Digital Payments Gain Popularity with Students
In addition to making payments through apps, we also use this survey as an opportunity to gauge students' attitudes and behaviors with digital payments such as Apple Pay (and other digital wallets), Venmo, PayPal and more.
57 percent of students agreed with the statement “I feel secure making payments (bills/purchases) using Venmo, PayPal, Google Pay or Apple Pay.”
And when asked how frequently they use those same alternative payment methods, 63 percent said they used at least one of those methods sometimes or often.
Apple Pay and Google Pay usage trending up
As digital wallets gain popularity in the general consumer market, we continue to measure the percentage of students who are frequently using them. For the 2021-2022 academic year, 25 percent of students used Apple Pay sometimes or often for purchases, which represents a 56 percent increase from the previous year. Usage of Google Pay is lagging behind with 12 percent of students, but the percentage of students saying they use Google Pay doubled from the previous two years.

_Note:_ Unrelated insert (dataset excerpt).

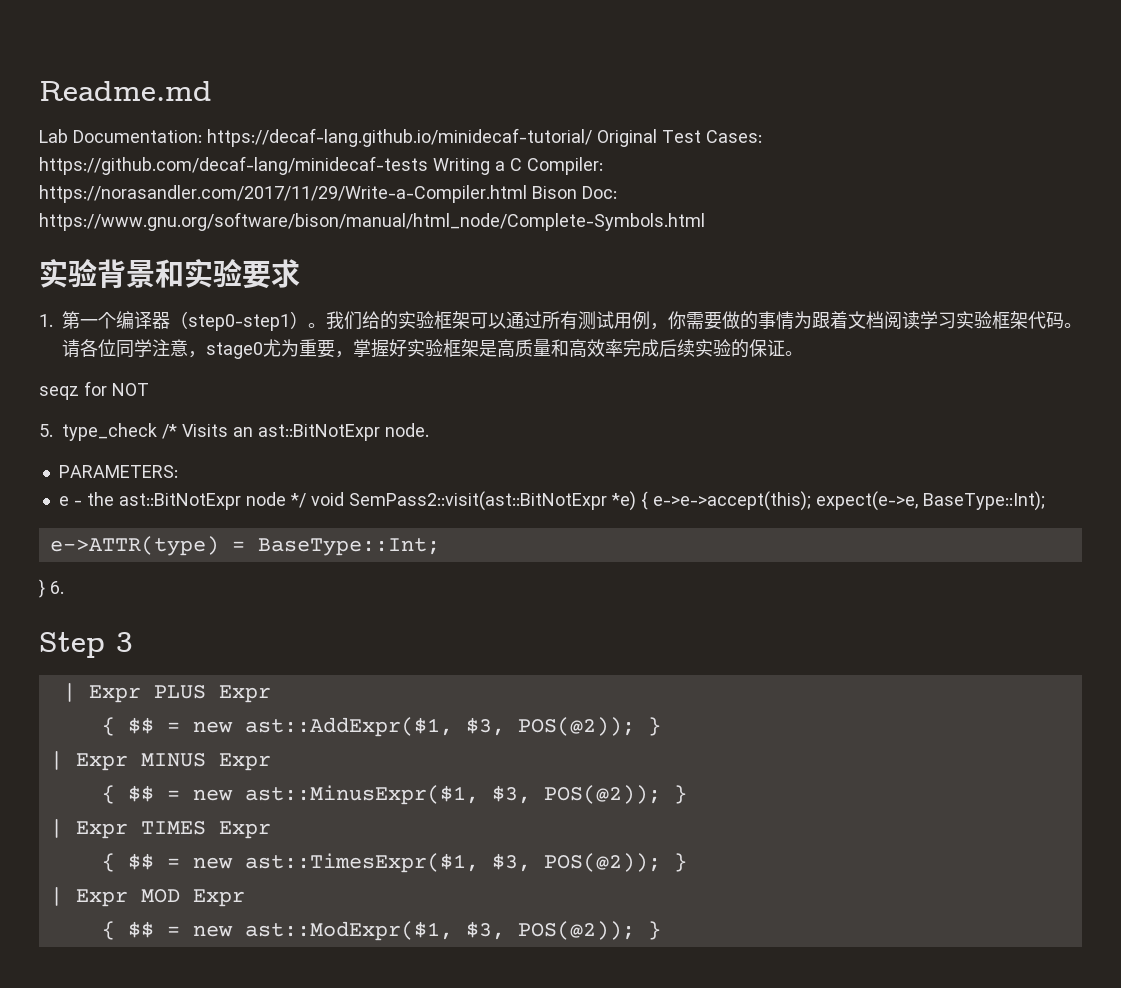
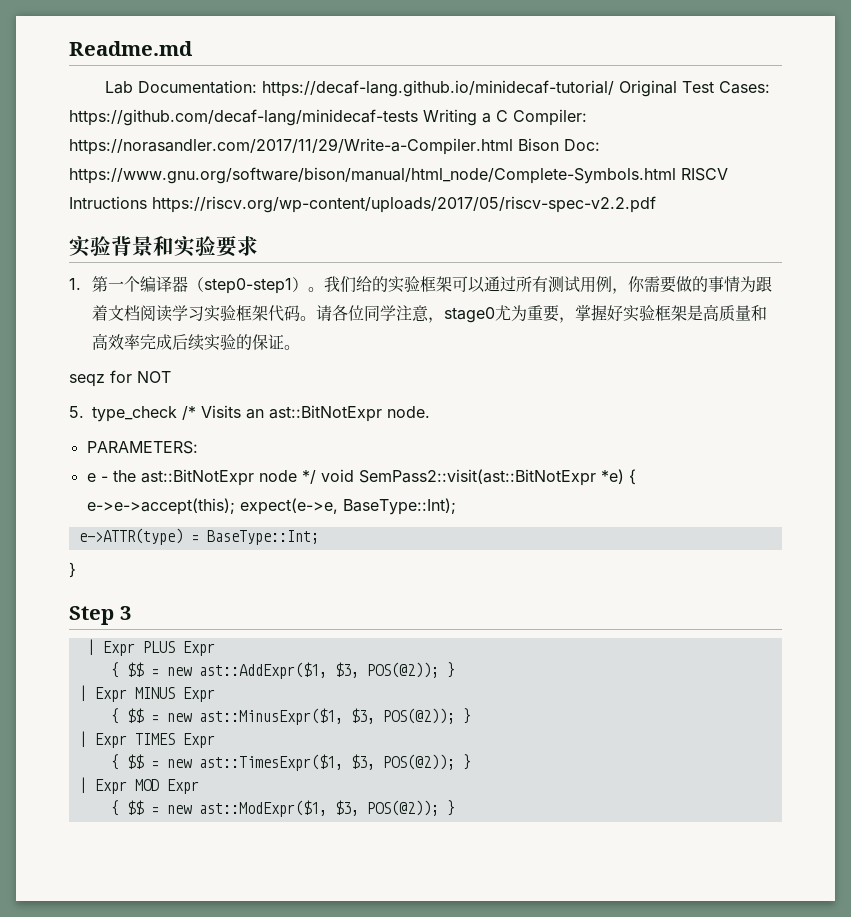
(705, 221) none -> [681,168,728,181] [69,196,656,213] RISCV Intructions https://riscv.org/wp-content/uploads/2017/05/riscv-spec-v2.2.pdf
[50,581,64,594] 6. -> (76, 570) none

The Student Financial Experience Report reviews data gathered from a ten-minute, online survey utilizing accepted standards of statistical practice. Conducted annually since 2020, 300 university and college students are surveyed each year. Respondents are required to be smartphone owners 18 or older currently enrolled at a higher education institution, and represent a cross section of first year undergraduate students through graduate students from a variety of large and small, public and private institutions. The survey and report are sponsored by TouchNet.